Smart Business spoke with Steven Marciniak, R.Ph. and director of pharmacy programs for Care Choices, about the importance of specialty pharmacy to employers.
What are the differences between specialty pharmacy and traditional pharmacy?
Specialty pharmacy typically consists of injectable medications that are very expensive. These medications average $1200 to $1500 a month per patient as opposed to traditional medications, which average from $50 to $55. Conventional medications are studied to see if there is a healing affect on an aliment. Specialty drugs are designed, created and built to treat a specific illness such as multiple sclerosis, rheumatoid arthritis and Hepatitis C.
How does an employer or employee benefit from the specialty pharmacy program?
The program not only provides medications but also patient care and counseling.
Enbrel is a self-injectable drug used to treat rheumatoid arthritis. Under traditional pharmacy care, a doctor prescribes a medication for a patient to use until the next time he or she sees the patient. Prescription drugs are an expensive benefit provided to employees, therefore employers should have reassurance that their employees are being prescribed and using the best possible drug to treat their condition.

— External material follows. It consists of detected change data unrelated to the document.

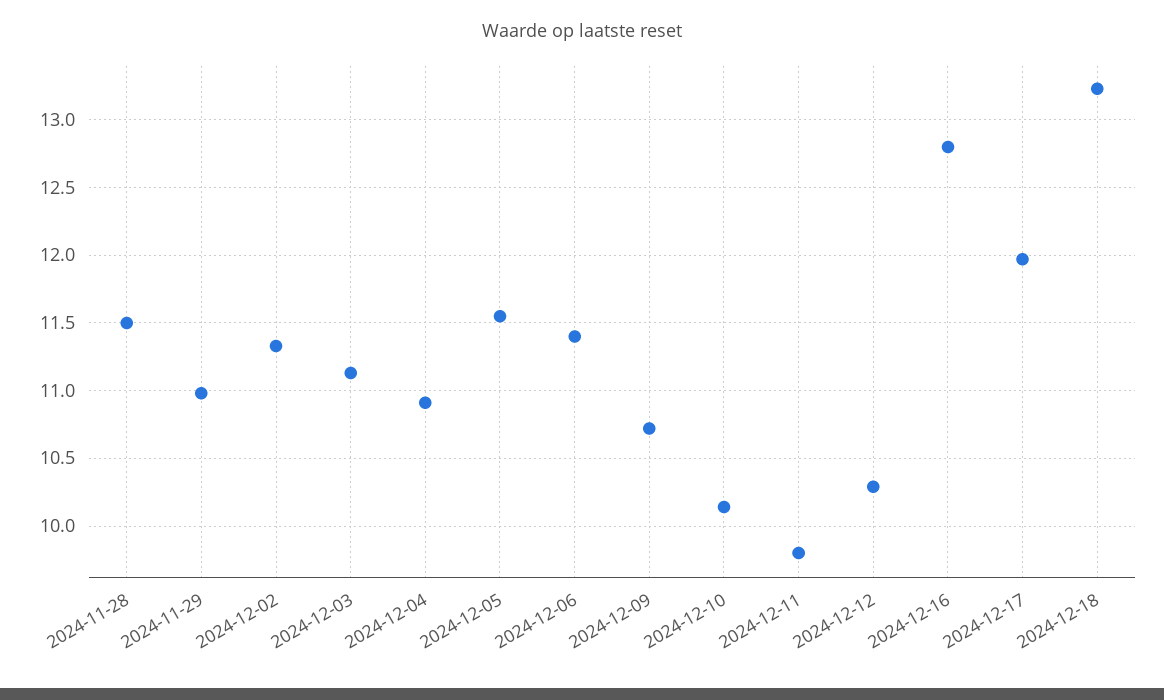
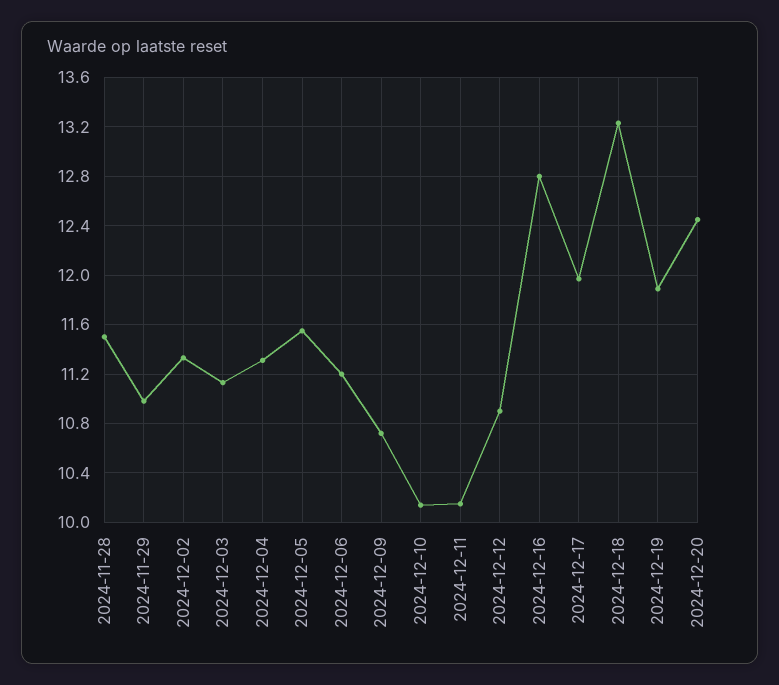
2024-12-04: 10.9 -> 11.3
2024-12-06: 11.4 -> 11.2
2024-12-11: 9.8 -> 10.15
2024-12-12: 10.3 -> 10.9
2024-12-19: none -> 11.9
2024-12-20: none -> 12.45

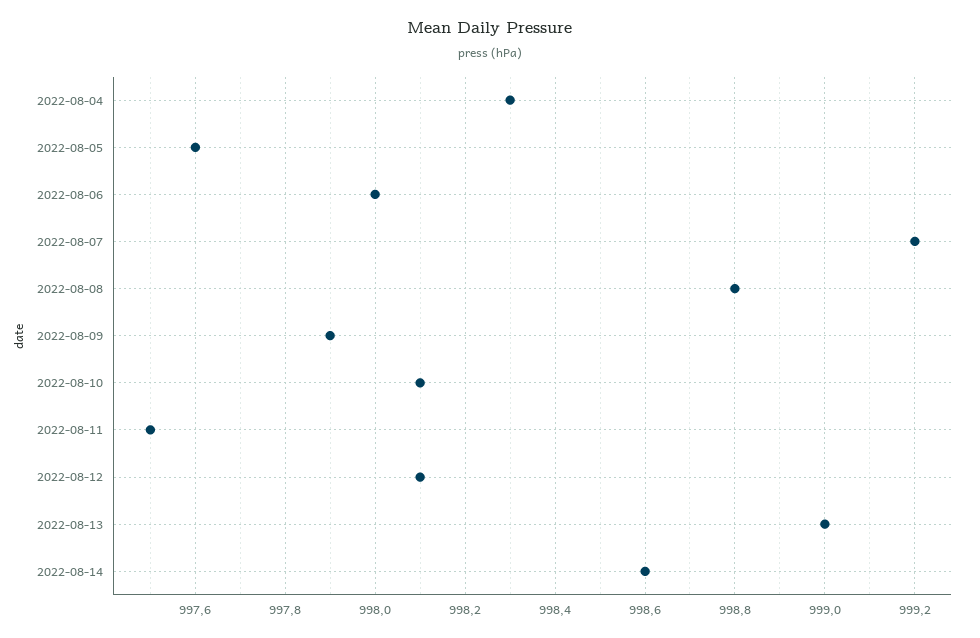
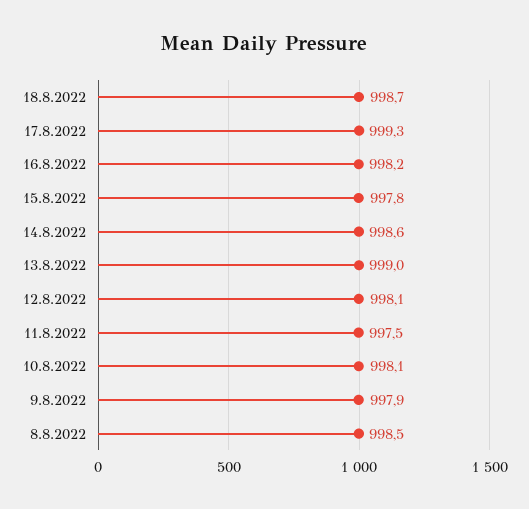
2022-08-04: 998.3 -> none
2022-08-05: 997.6 -> none
2022-08-06: 998 -> none
2022-08-07: 999.2 -> none
2022-08-08: 998.8 -> 998.5
18.8.2022: none -> 998.7
17.8.2022: none -> 999.3
16.8.2022: none -> 998.2
15.8.2022: none -> 997.8

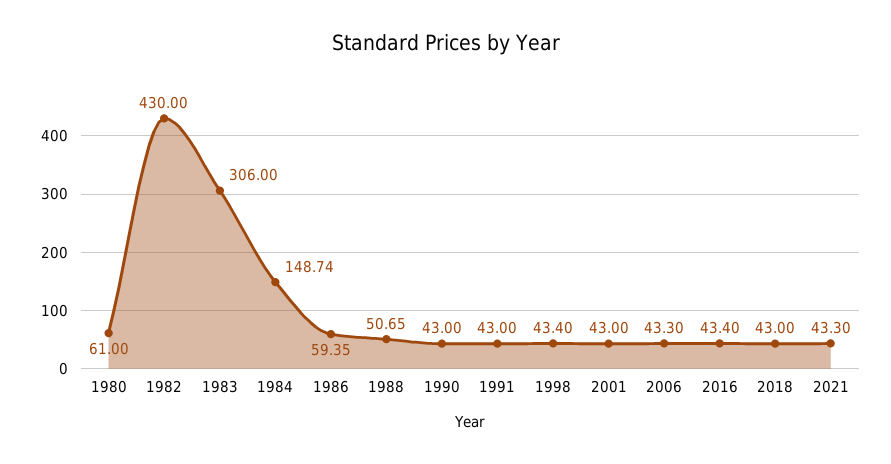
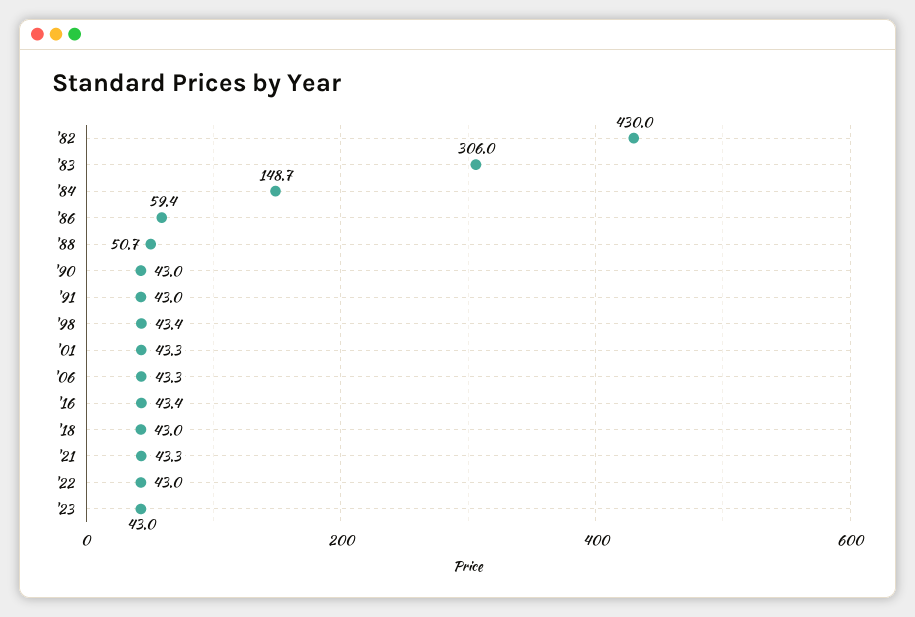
1980: 61 -> none
2001: 43 -> 43.3
'22: none -> 43
'23: none -> 43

Specialty program provide follow-up care. In the case of a patient taking Enbrel, the doctor would prescribe the medication and submit the request to a specialty vendor. The vendor would make sure the patient has tried other possible treatments on the market. Then he or she would make sure the patient meets protocol requirements for each drug prescribed.
The specialty program will have a trained medical consultant contact the patient directly before their next refill. The consultant will inquire about the patient’s reaction to the drug, how he or she stores the drug and if he or she is using it properly. If everything meets the requirements, the consultant will submit the patient’s next prescription request. If there are problems, the consultant will get the patient the help needed. For employers, specialty pharmacy can reduce the cost of injectables.
What should employers look for in specialty pharmacy providers?
It is important for specialty pharmacy companies to work with physicians to design a specialty program. Employers should ask if the program is mandatory or voluntary for employees and if it includes both self-injectables as well as office-based injectables. The number of vendors the health plan uses is also a key factor. The more vendors used, the more confusion there may be in the marketplace.
How can an employer determine if specialty pharmacy is right for his or her company?
Illnesses that are advanced need advanced medicine. Specialty pharmacy drugs are going to become mainstream. Eventually, all employers will have employees that need this form of medication. Specialty pharmaceuticals only make up about 8 percent to 10 percent of the total amount spent on drugs. However, costs associated with specialty drugs are increasing at an average of 20 percent to 25 percent because numerous types of drugs now in the (Food & Drug Administration) pipeline will be approved over the next few years. In addition, several drugs already on the market are being approved to treat more aliments than originally designed.
Should employers work this plan into their budget and company?
It is important for employers to look at the long-term investment instead of the dollar amount. The key to the program is better patient care. Hepatitis C is a condition where patients have to take a medication for a period of time to potentially rid themselves of the condition. If someone were calling a patient with Hepatitis C every month to ensure he or she continues regular use and to guide the patient through the process, the patient is are more likely to finish the treatment successfully; therefore the employer would save money because the patient would not require more serious treatments in the future, such as a liver transplant. It is the long-term quality care component that makes this program better than more traditional programs. In the long run, it saves companies money because they improve the quality of the care and the patient compliance, therefore improving the condition of employees’ health.
STEVE MARCINIAK is director of pharmacy services for Care Choices, a nonprofit health care organization and a subsidiary of Trinity Health. Care Choices HMO is ranked No. 12 among 257 commercial plans nationwide and is the top-rated plan in Michigan, according to U.S. News & World Report/NCQA “America’s Best Health Plans, 2005.”